Il presidente dell’Alta Corte Costituzionale turca, Hasim Kilic, ha annunciato ieri in conferenza stampa, la decisione degli 11 giudici della massima istanza della magistratura di mettere al bando il Dtp, Partito per una Società Democratica, il maggiore partito curdo del paese.

A condizionare la scelta, che pare sia avvenuta all’unanimità dopo quattro giorni di camera di consiglio, e comunicata in serata, forse per farla passare inosservata, sarebbe la convinzione che il partito tenti di minare l’unità nazionale e inoltre favorisca le azioni del Pkk, Partito dei Lavoratori del Kurdistan, considerato dal governo turco un partito separatista ad azione terroristica e fuorilegge.

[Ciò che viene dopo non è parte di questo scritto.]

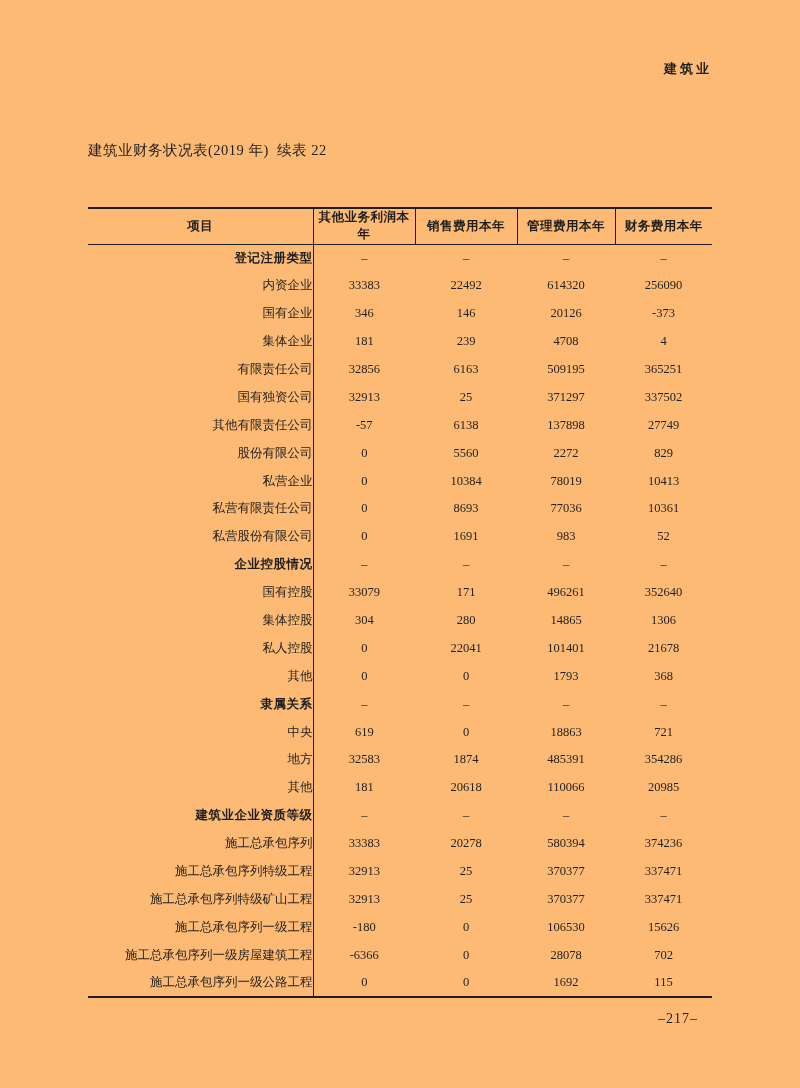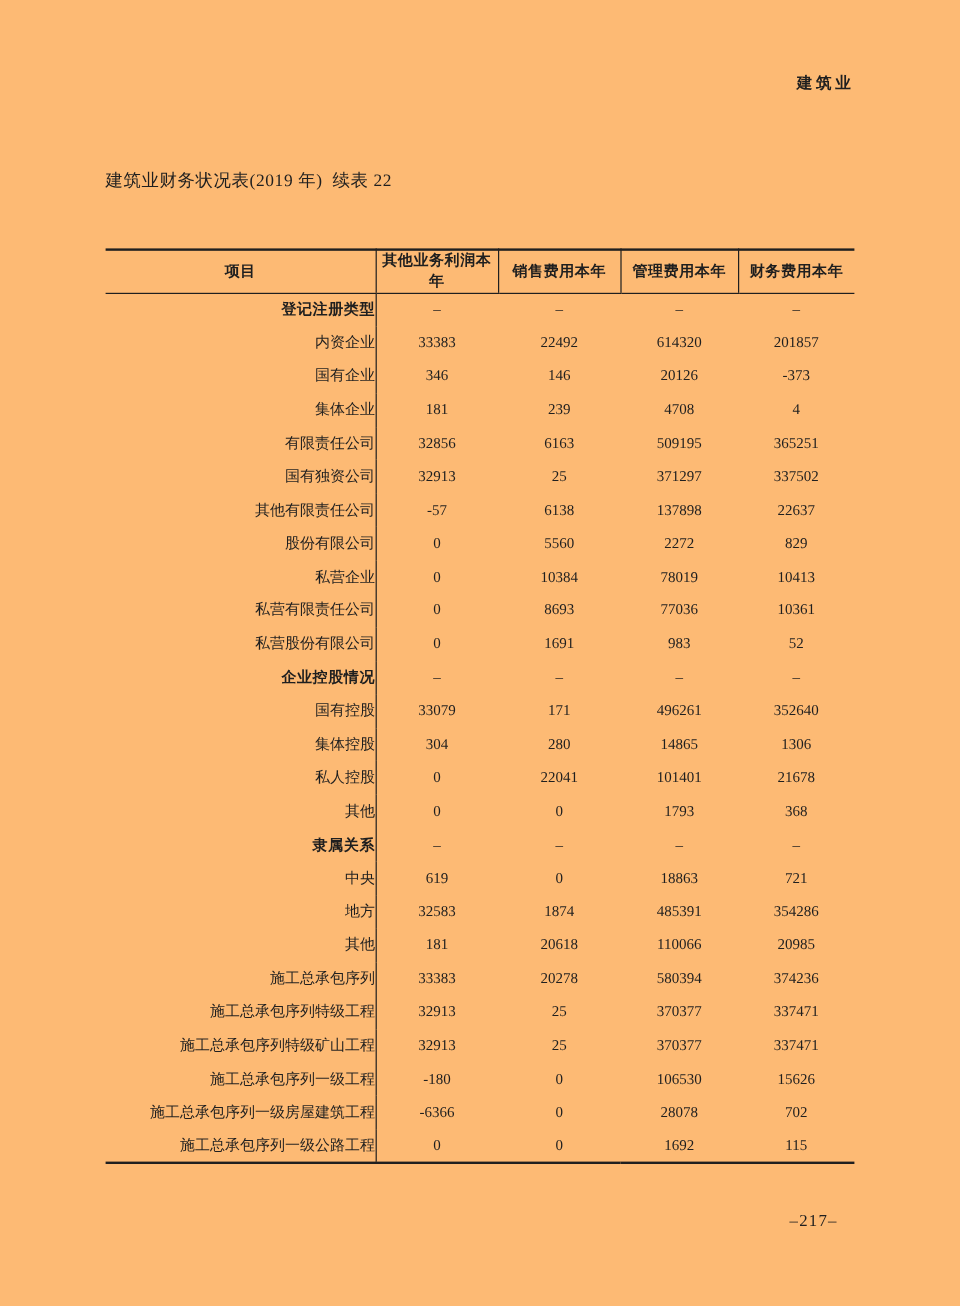"201857" td { text: 201857 -> 256090 }
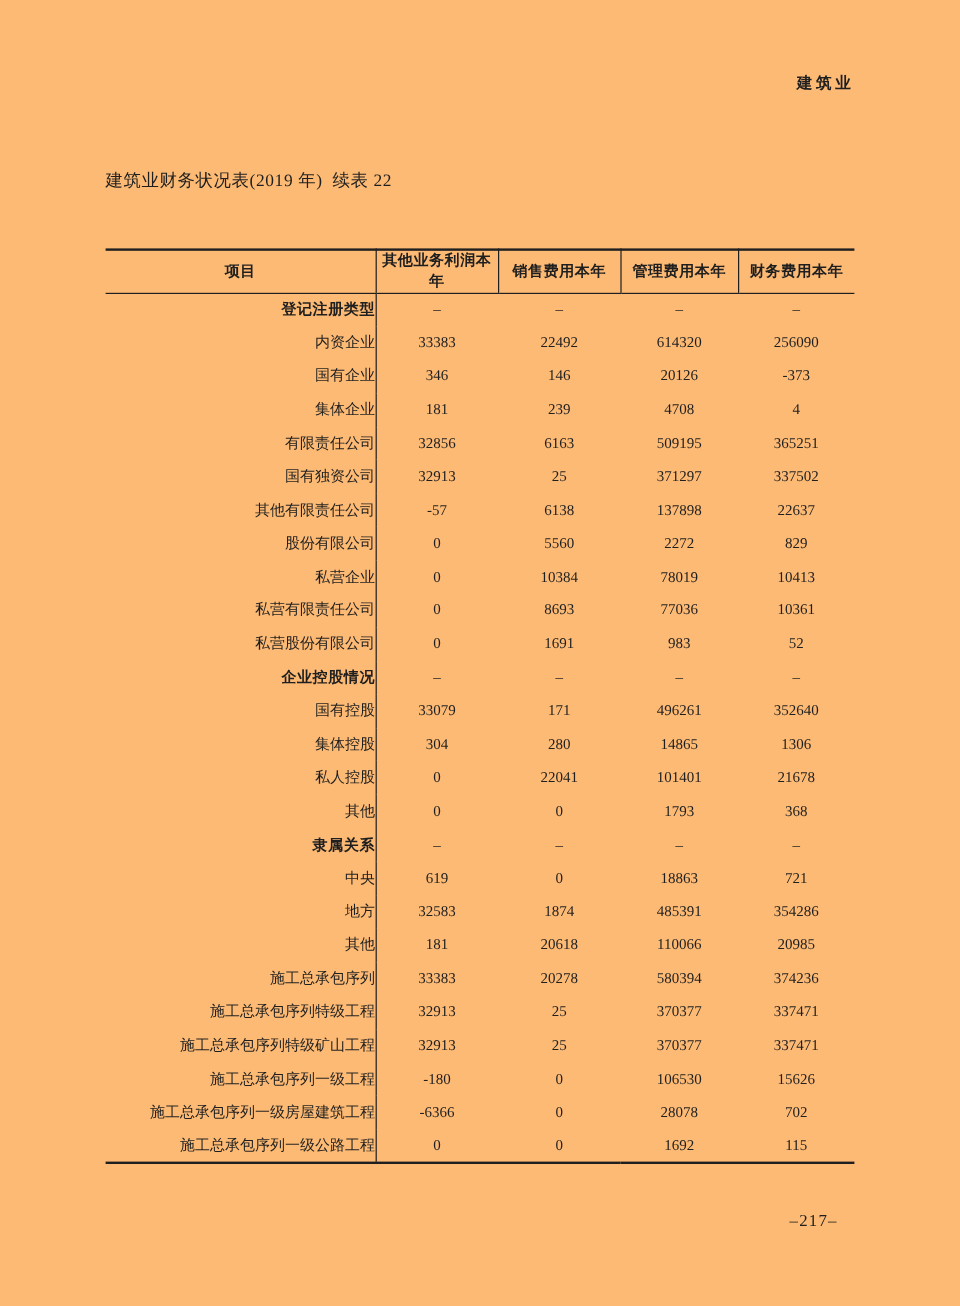"22637" td { text: 22637 -> 27749 }
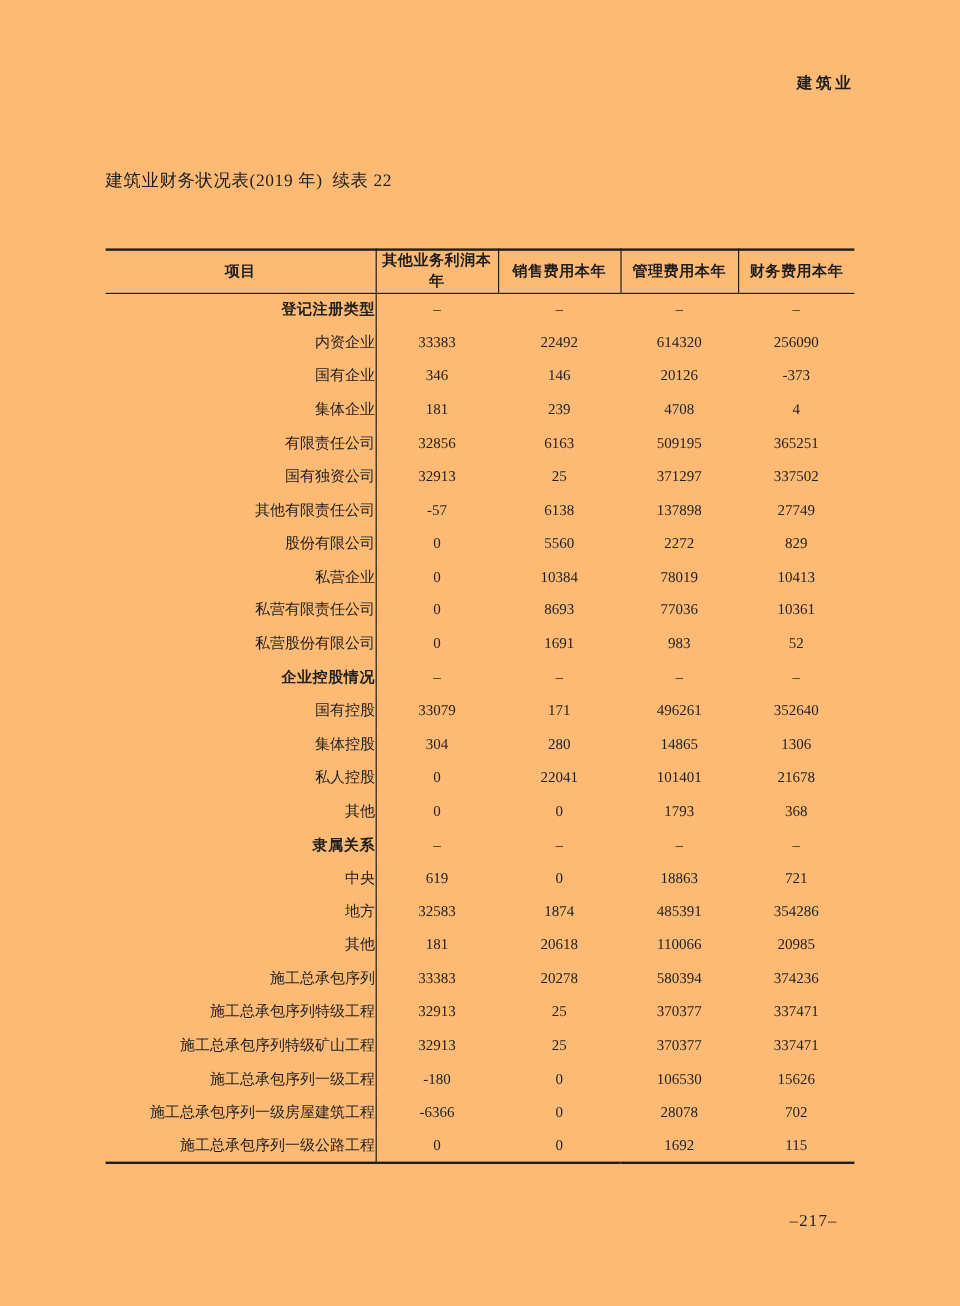"建筑业企业资质等级" tr.section-row { html: none -> <tr> <td>建筑业企业资质等级</td> <td>–</td> <td>–</td> <td>–</td> <td>–</td> </tr> }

Nonostante negli scorsi giorni Ankara sia stata messa in guardia dall’Unione Europea, a cui dal 2004 ha chiesto l’adesione, la convinzione dei legami tra il Dtp e il Pkk, dà la sicurezza alla Corte Costituzionale di poter affermare che nessun partito può usare il terrore e la violenza come metodo ai danni dello Stato e della comunità, come più volte Kilic ha tenuto a precisare ai giornalisti, mentre esponeva le motivazioni della scelta.

In serata arriva la preoccupazione da parte della presidenza svedese riguardo la decisione che, come si legge in una nota, sottolinea che «Lo scioglimento di partiti politici è una misura eccezionale che dovrebbe essere usata con la massima prudenza».

Soprattutto perché la chiusura del partito rappresenta una grave violazione dei diritti della minoranza curda in Turchia.

La sentenza della Corte Costituzionale vieta inoltre ai 21 deputati e ai 37 dirigenti del Dtp di fare politica per i prossimi 5 anni, con la motivazione di essere una minaccia per l’unità nazionale secondo  gli articoli 101 e 102. Ancora più dure le sanzioni per Ahmet Turk e Aysel Tugluk, i leader del partito, che hanno addirittura perso il diritto di essere rieletti in Parlamento. Oltre questo tutti i beni del partito verranno confiscati dallo stato e finiranno nelle casse del Tesoro.

Questa sentenza non potrà che generare un terremoto politico in Turchia, dove si rischiano addirittura le elezioni anticipate, se appunto i deputati del partito dovranno lasciare i loro seggi. Intanto sono iniziate le prime rappresaglie dei curdi che a Diyarbakir, roccaforte curda in Turchia, difendono il partito che li rappresenta. Ieri sera i primi scontri con la polizia che, in assetto anti sommossa, ha usato lacrimogeni e idranti per disperdere la folla che con il lancio di molotov e l’uso di fionde inneggiava ad Abdullah Ocalan, fondatore del Pkk, urlando «sangue e vendetta».